### Exercise:
Copy out all lines of the material below in which "statusbar" occurs.

----------------

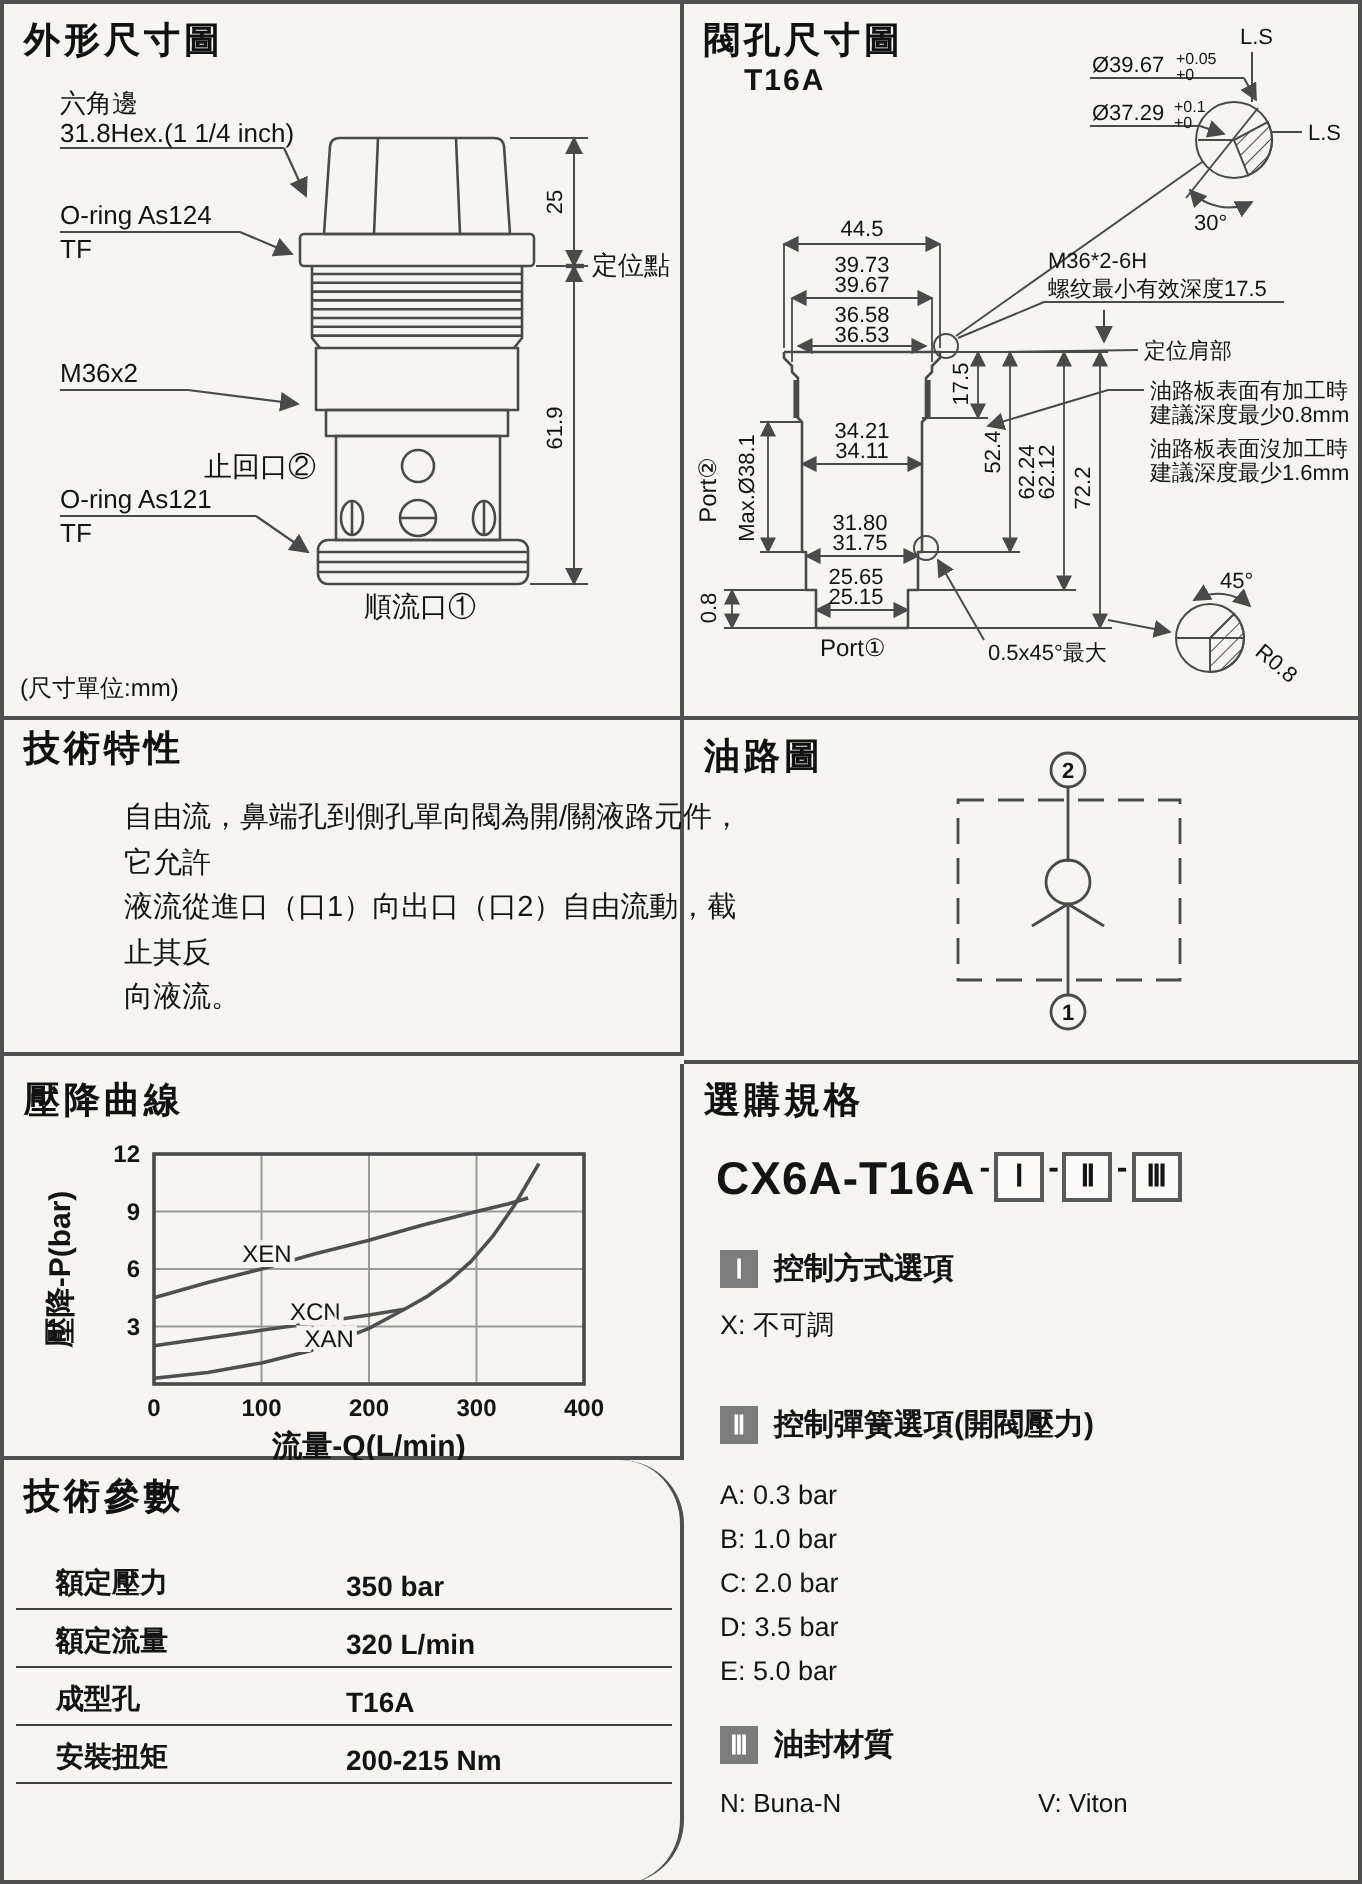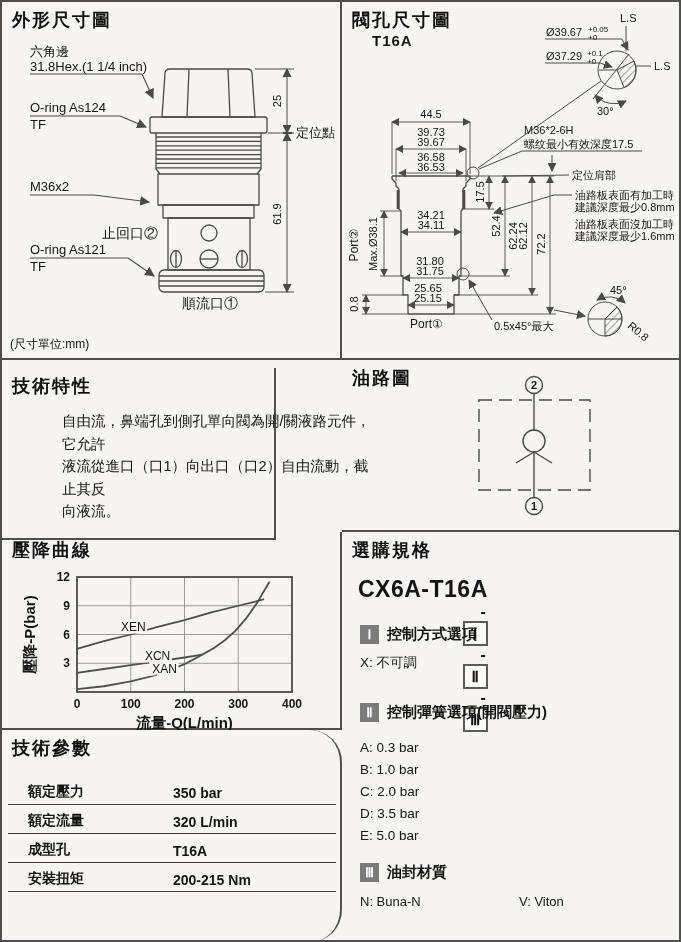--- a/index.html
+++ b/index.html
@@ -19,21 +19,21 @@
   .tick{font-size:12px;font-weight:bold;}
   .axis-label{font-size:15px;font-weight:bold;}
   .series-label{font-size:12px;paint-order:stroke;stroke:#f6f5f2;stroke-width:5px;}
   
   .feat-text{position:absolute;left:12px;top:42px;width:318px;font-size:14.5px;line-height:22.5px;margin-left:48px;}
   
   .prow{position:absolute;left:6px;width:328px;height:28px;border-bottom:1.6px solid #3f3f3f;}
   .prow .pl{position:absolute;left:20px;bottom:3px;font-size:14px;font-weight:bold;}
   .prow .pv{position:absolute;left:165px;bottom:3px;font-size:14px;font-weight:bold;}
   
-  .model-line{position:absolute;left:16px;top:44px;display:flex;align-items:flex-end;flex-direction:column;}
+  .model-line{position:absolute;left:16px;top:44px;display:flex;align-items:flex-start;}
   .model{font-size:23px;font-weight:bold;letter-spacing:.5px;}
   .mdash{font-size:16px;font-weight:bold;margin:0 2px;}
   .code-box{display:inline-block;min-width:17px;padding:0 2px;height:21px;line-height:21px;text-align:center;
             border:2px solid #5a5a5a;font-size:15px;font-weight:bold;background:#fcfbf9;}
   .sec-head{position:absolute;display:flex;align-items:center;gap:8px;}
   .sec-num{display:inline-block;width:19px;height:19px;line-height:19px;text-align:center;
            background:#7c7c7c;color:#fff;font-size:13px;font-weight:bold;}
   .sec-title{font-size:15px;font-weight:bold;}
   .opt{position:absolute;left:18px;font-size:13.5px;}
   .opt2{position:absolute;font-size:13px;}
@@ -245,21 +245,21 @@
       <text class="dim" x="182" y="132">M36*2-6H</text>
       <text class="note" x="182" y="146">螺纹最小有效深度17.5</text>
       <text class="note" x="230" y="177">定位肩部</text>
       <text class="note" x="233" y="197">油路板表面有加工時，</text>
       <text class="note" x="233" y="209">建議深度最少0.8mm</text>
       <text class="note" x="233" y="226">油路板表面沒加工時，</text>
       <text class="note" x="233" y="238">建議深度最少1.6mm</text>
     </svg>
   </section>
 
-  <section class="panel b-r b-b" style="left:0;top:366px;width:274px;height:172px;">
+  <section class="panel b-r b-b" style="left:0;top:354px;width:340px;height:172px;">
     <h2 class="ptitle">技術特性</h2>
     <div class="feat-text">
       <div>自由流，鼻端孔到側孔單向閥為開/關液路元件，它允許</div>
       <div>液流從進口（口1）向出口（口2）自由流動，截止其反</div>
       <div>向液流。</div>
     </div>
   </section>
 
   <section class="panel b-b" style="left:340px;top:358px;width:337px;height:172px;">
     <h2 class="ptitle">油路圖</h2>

----------------

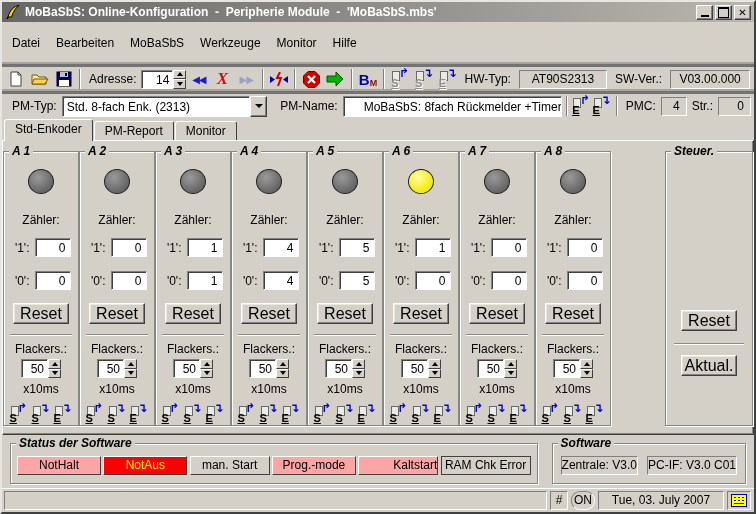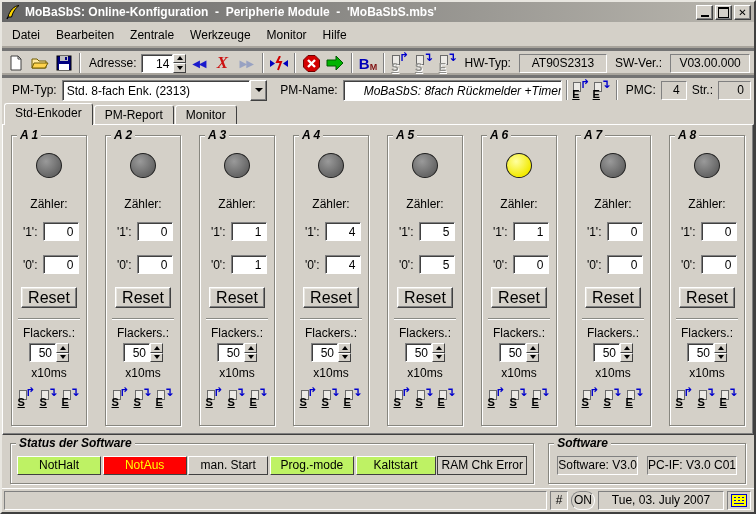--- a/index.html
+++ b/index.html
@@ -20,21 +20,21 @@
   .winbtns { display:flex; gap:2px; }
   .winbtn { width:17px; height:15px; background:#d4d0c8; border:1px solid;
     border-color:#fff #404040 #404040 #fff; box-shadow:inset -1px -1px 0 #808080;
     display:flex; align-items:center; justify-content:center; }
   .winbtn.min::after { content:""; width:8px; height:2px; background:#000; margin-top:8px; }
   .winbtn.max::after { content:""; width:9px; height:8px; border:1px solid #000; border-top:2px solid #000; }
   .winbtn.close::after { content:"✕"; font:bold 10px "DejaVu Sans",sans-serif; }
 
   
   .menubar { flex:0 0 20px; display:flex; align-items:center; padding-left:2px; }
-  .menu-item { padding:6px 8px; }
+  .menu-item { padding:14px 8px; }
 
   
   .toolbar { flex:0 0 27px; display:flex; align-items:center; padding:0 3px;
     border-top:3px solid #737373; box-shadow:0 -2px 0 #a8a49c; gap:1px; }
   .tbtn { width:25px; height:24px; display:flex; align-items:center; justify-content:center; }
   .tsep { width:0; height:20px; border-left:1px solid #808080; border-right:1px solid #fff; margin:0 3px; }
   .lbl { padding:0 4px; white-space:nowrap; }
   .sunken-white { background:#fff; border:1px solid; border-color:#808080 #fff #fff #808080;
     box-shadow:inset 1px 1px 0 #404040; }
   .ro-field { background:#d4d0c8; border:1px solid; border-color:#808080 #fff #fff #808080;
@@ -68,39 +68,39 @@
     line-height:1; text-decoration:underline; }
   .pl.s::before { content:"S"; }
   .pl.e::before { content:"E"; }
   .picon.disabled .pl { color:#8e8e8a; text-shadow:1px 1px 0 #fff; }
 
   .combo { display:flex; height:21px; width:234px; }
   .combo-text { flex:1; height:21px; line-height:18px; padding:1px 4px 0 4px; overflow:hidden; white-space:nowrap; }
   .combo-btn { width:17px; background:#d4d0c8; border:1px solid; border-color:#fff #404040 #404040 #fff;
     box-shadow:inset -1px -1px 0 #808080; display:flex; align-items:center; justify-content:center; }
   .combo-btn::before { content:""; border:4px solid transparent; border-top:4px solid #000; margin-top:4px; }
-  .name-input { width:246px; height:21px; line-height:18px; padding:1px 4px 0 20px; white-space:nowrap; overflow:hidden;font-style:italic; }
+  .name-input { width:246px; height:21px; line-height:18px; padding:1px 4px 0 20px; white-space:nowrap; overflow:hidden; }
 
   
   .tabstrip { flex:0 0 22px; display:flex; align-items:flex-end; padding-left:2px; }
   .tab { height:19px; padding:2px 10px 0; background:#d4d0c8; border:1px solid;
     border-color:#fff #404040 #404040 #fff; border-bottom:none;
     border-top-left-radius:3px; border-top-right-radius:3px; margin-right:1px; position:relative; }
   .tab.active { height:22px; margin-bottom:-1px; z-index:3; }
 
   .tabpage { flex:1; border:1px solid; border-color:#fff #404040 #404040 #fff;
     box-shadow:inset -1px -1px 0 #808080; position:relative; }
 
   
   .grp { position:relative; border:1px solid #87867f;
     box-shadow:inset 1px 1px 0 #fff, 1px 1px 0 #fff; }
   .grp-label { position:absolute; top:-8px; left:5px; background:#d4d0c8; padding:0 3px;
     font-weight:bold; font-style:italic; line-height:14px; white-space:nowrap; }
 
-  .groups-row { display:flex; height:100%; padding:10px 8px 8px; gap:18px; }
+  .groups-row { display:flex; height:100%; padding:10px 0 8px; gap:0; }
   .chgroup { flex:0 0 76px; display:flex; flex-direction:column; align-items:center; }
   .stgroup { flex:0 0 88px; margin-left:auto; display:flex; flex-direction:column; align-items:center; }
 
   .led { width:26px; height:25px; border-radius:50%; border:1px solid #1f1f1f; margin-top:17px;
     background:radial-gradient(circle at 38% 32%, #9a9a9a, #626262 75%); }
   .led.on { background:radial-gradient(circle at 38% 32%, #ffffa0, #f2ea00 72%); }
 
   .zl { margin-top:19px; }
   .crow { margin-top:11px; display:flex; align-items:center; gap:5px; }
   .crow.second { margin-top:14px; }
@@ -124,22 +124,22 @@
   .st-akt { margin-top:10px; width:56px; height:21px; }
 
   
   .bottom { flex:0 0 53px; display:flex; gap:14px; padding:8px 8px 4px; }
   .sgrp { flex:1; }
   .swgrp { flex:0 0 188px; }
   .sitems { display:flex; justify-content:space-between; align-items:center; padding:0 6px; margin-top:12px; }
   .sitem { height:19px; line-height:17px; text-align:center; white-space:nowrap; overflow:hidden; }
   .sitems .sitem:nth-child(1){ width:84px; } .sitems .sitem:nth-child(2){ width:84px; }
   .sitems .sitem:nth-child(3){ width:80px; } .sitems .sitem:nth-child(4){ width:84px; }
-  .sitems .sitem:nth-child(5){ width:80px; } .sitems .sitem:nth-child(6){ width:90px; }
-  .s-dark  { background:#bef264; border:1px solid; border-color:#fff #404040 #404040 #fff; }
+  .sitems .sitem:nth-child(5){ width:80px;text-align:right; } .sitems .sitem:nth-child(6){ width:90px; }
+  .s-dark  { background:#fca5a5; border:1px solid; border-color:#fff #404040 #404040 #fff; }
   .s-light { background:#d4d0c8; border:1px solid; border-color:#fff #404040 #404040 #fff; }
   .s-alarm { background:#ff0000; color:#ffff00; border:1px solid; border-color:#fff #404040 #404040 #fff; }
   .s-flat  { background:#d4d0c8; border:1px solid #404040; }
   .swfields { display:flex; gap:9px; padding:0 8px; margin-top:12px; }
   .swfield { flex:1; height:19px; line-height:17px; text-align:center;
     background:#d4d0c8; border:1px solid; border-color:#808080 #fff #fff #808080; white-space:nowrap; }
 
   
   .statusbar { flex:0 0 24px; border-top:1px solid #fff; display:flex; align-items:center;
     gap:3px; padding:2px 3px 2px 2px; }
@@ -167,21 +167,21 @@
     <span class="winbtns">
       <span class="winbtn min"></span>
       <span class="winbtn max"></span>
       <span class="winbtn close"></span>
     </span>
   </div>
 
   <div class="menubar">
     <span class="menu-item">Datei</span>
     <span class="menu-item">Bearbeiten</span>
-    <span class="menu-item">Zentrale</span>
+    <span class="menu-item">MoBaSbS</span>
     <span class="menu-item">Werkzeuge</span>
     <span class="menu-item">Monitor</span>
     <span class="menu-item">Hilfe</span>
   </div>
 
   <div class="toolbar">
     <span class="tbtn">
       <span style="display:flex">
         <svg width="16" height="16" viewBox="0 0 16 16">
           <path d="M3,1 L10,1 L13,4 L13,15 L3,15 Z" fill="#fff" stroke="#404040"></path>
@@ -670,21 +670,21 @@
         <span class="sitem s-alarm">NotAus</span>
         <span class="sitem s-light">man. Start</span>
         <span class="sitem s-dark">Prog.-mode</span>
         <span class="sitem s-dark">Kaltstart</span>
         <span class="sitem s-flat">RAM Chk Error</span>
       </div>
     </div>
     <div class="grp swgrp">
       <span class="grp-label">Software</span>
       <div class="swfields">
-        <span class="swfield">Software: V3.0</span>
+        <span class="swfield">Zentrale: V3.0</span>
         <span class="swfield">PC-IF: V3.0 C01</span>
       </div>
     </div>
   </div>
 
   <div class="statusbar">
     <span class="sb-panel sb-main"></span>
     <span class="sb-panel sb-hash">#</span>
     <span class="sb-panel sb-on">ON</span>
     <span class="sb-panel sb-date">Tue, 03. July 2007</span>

----------------

### Solution for this exercise:
   .statusbar { flex:0 0 24px; border-top:1px solid #fff; display:flex; align-items:center;
   <div class="statusbar">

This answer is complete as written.